Zaman geçiyordu ve Meng Hao durmaksızın devam ediyordu. Önünde tıbbi bitkiler belirirken heyecanı da giderek artıyordu. Zihnine akan bilgiler giderek çoğalıyordu ve içindeki Şeytani Çekirdek mirasının dönüş hızı yükseliyordu.



Bu sırada, Mor Felek Tarikatının başka bir yerinde, Doğu Hap Bölümünün içinde izole edilmiş derin bir zirvede yaşlı bir adam bacaklarını çaprazlayarak oturmuş, önünde süzülen hap ocağına bakıyordu. Üzerinde beyaz bir Taoist cübbesi vardı ve adamdan tıbbi hap aroması yayılıyordu. Gözleri tamamen hap ocağına kilitlenmişti.



Onun dış görünüşü nispeten normaldi. Fakat gözleri berraktı, kaynaklar gibi derindi. İlk bakışta Taoist cübbesi sıradan gibi görünse de her iki elbise koluna da birer hap ocağı işlenmişti.



O kadim ve antikti, sanki sayısız yıldır varlığını sürdürüyordu. Hap ocağına bakarken birden gülümsedi. Onun Gelişim Merkezini tahmin etmek imkansızdı, ama onun dağdaki var oluşu bulutların dağılmasına, rüzgarların sakinleşmesine neden oluyor gibiydi. Sanki o orada olduğu sürece dünya aynı kalacak gibiydi.

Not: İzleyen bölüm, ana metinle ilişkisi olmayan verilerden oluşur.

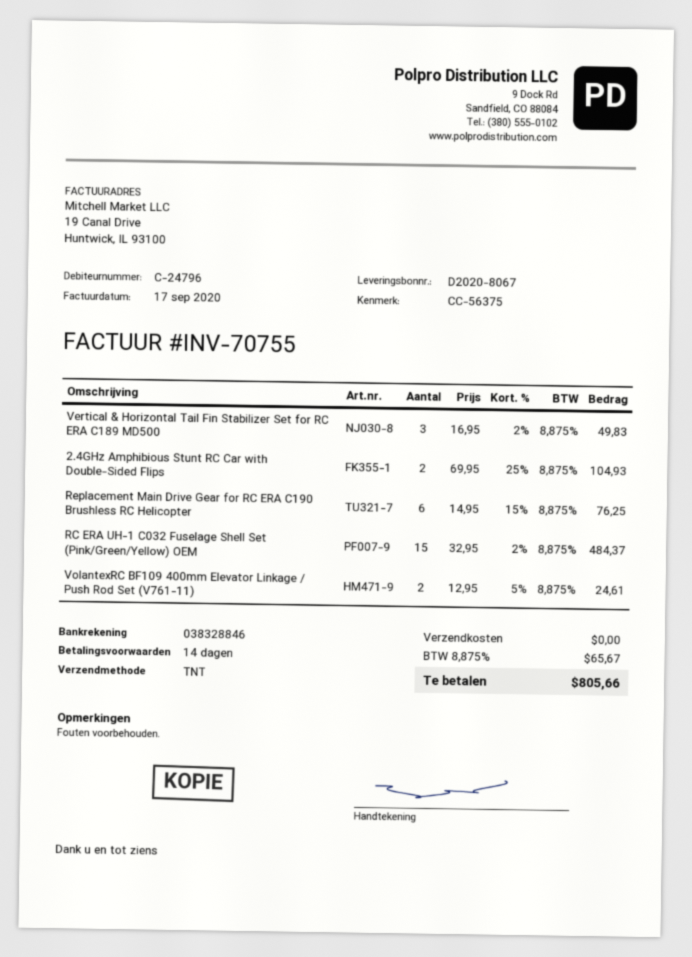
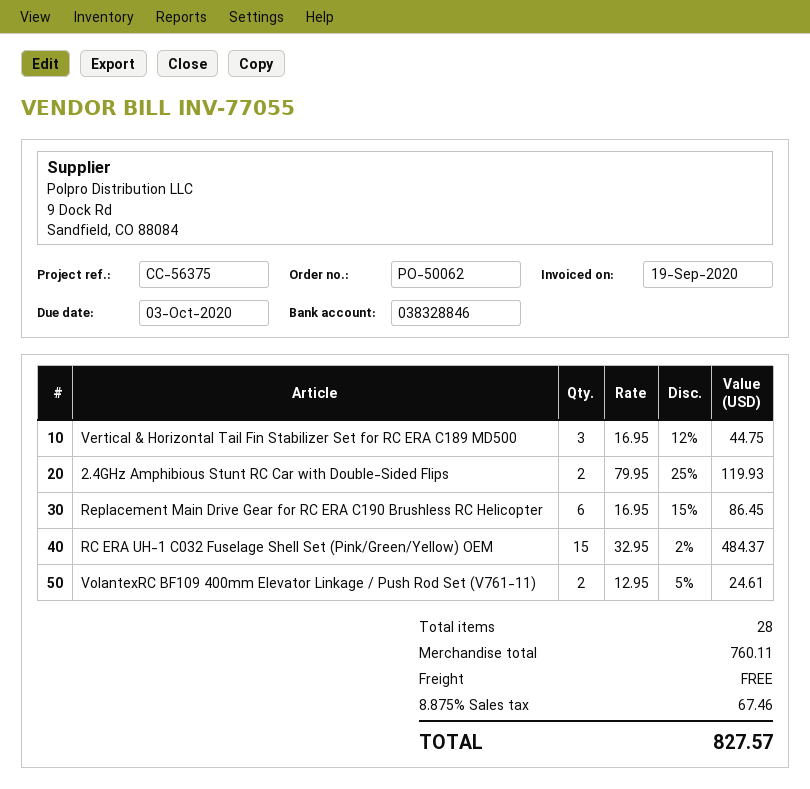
invoice number: INV-70755 -> INV-77055
invoice date: 2020-09-17 -> 2020-09-19
Vertical & Horizontal Tail Fin Stabilizer Set for RC ERA C189 MD500: 3 x 16.95 - 2% = 49.83 -> 3 x 16.95 - 12% = 44.75
2.4GHz Amphibious Stunt RC Car with Double-Sided Flips: 2 x 69.95 - 25% = 104.93 -> 2 x 79.95 - 25% = 119.93
Replacement Main Drive Gear for RC ERA C190 Brushless RC Helicopter: 6 x 14.95 - 15% = 76.25 -> 6 x 16.95 - 15% = 86.45
tax: 8.875% = 65.67 -> 8.875% = 67.46
total: 805.66 -> 827.57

Onun yanında ise uzun, mor bir cübbe giymiş olan genç bir kadın vardı. Kadının kusursuz bir güzelliği vardı fakat kaşları çatıktı. Bu kadın Chu Yuyan idi.

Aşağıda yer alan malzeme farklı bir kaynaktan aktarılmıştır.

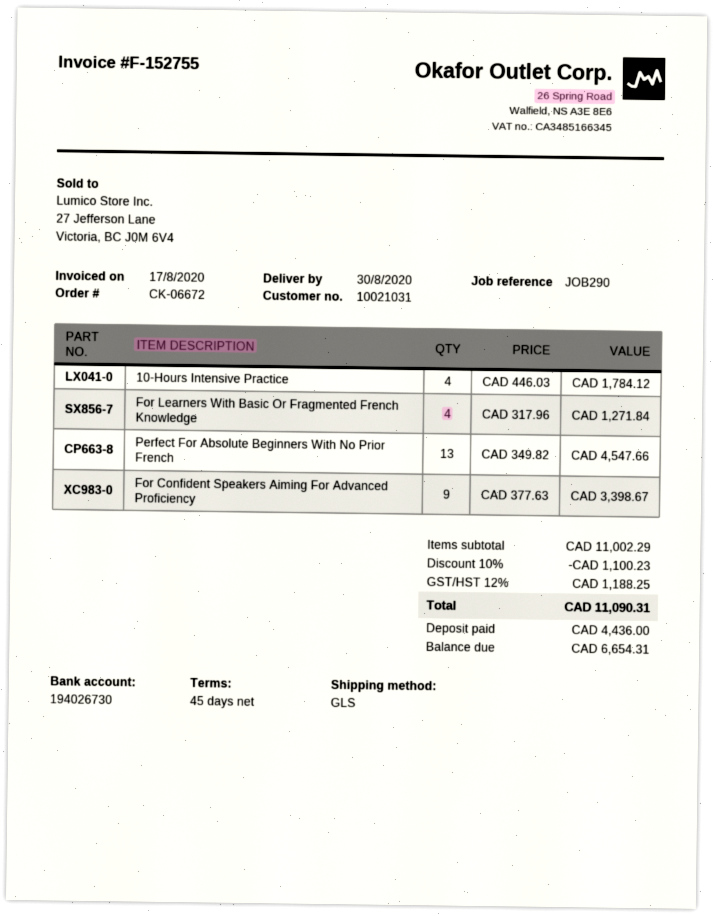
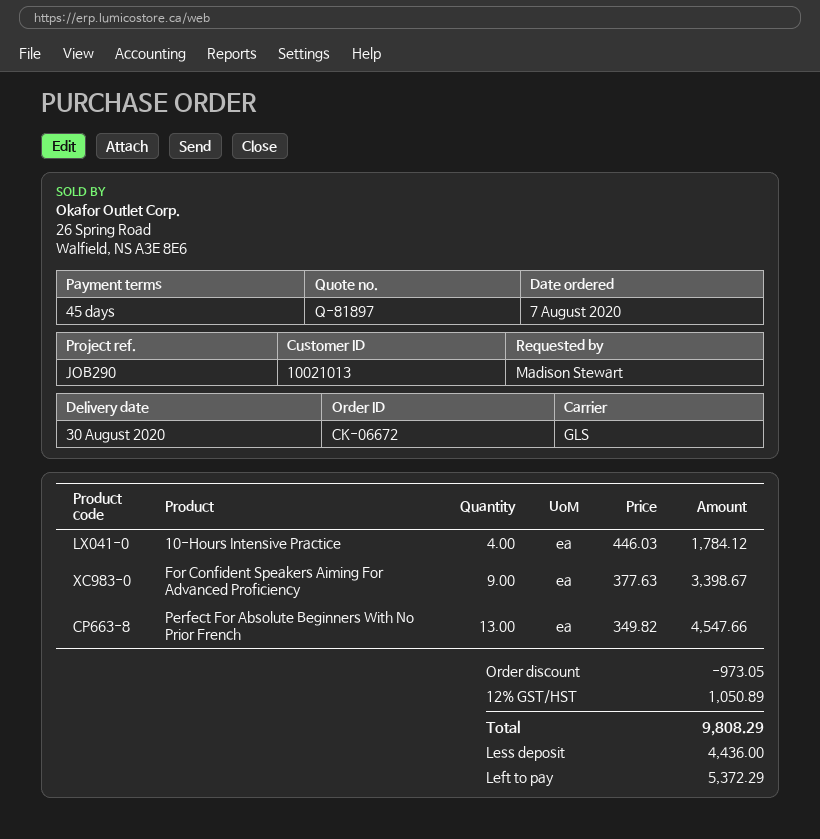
customer number: 10021031 -> 10021013
For Learners With Basic Or Fragmented French Knowledge: 4 x 317.96 = 1271.84 -> none
discount: 1100.23 -> 973.05
tax: 12% = 1188.25 -> 12% = 1050.89
total: 11090.31 -> 9808.29
balance: 6654.31 -> 5372.29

Bu yaşlı adam, yüksek prestij sahibi ve Mor Felek Tarikatının global çapta saygı duyulan üyesiydi. O, ismi bin yıldır Güney Diyarında hüküm süren Büyük Usta simyacıydı. Onun iki çırağı kendi yollarında Büyük Usta olmak için onu terk etmişlerdi. Bu kişi… Hap Şeytanıydı!



Şeytanlar çeşitli şekillere bürünebilirlerdi, tıpkı tıbbi hapların çok çeşitli olması gibi. Bu yaşlı adam Tao’sunu elde ettiği gün Hap Şeytanı ismini almıştı. Bu Büyük Usta Şeytanın ismi bin yıldır Güney Diyarını dolduruyordu ve hala doldurmaya devam ediyordu. “Üç Ölümlülük Hapını yapabildin mi?” diye sordu, bakışlarını hap ocağından Chu Yuyan’a çevirmişti.

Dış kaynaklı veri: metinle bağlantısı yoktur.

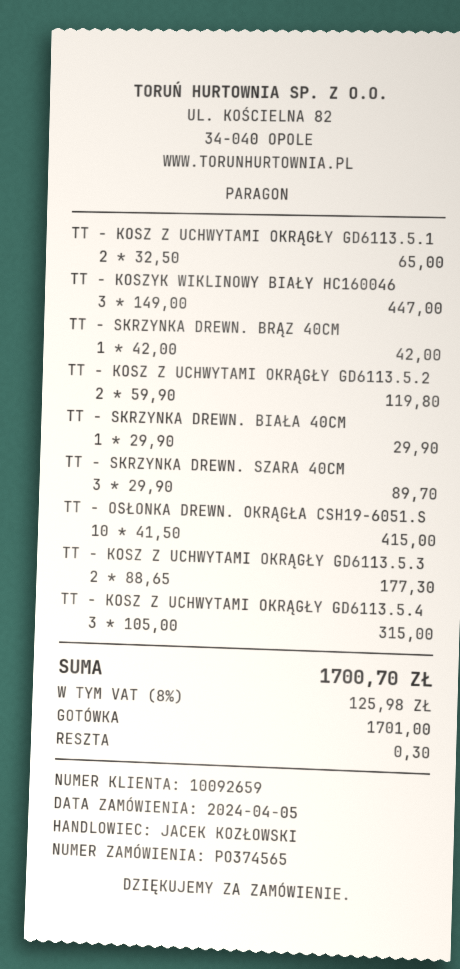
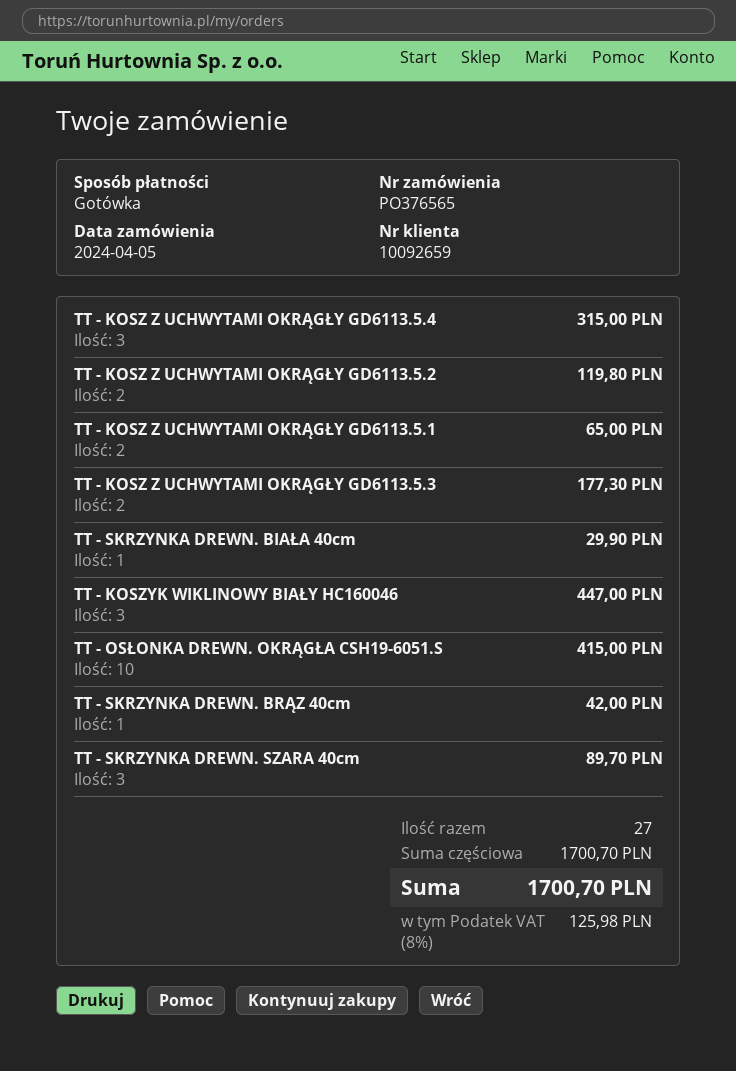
order number: PO374565 -> PO376565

Yine başarısız oldum.” diye cevap verdi Chu Yuyan, kaşları çatıktı. “Usta, Üç Ölümlülük Hapı çok zor.” Bakışları süzülen hap ocağındaydı.



Yaşlı adam başını sağa sola salladı ve kıkırdadı. Yüz ifadesi yılların biriktirdiği bir duygusallıkla dolu bir şekilde uzaklara, Mor Doğu Muhtereminin devasa heykeline doğru baktı. En sonunda tekrar hap ocağına döndü. Biraz zaman geçtikten sonra tekrar konuştu: “Kalbin hala tedirgin ve kararlılıktan uzak. Sanırım Ustanın neden senden Üç Ölümlülük Hapı yapmanı istediğini, bunun amacını hala kavrayamamış gibisin. Bu anlamda, gerçekten de ondan bir şeyler öğrenmelisin.” Hap ocağını işaret etti. Bunu yaptığında ocak bulanıklaştı, ardından büyülü bir şekilde meydandaki Meng Hao’nun görüntüsünü aldı.



Chu Yuyan onu gördüğü anda kaşları hafiften çatıldı. Onu hatırlamıştı. Onu gördüğünde bilinmeyen bir nedenden dolayı kalbinin öfkeyle dolduğunu anımsadı. Chu Yuyan, onun aklını başına getirmek için durdurulamaz bir dürtüyle doluyordu.



Hala bunun nedenini bilmiyordu. Bugün gözleri tekrar onun üzerine düştüğünde aynı kızgınlık hissi tekrar ortaya çıkmıştı.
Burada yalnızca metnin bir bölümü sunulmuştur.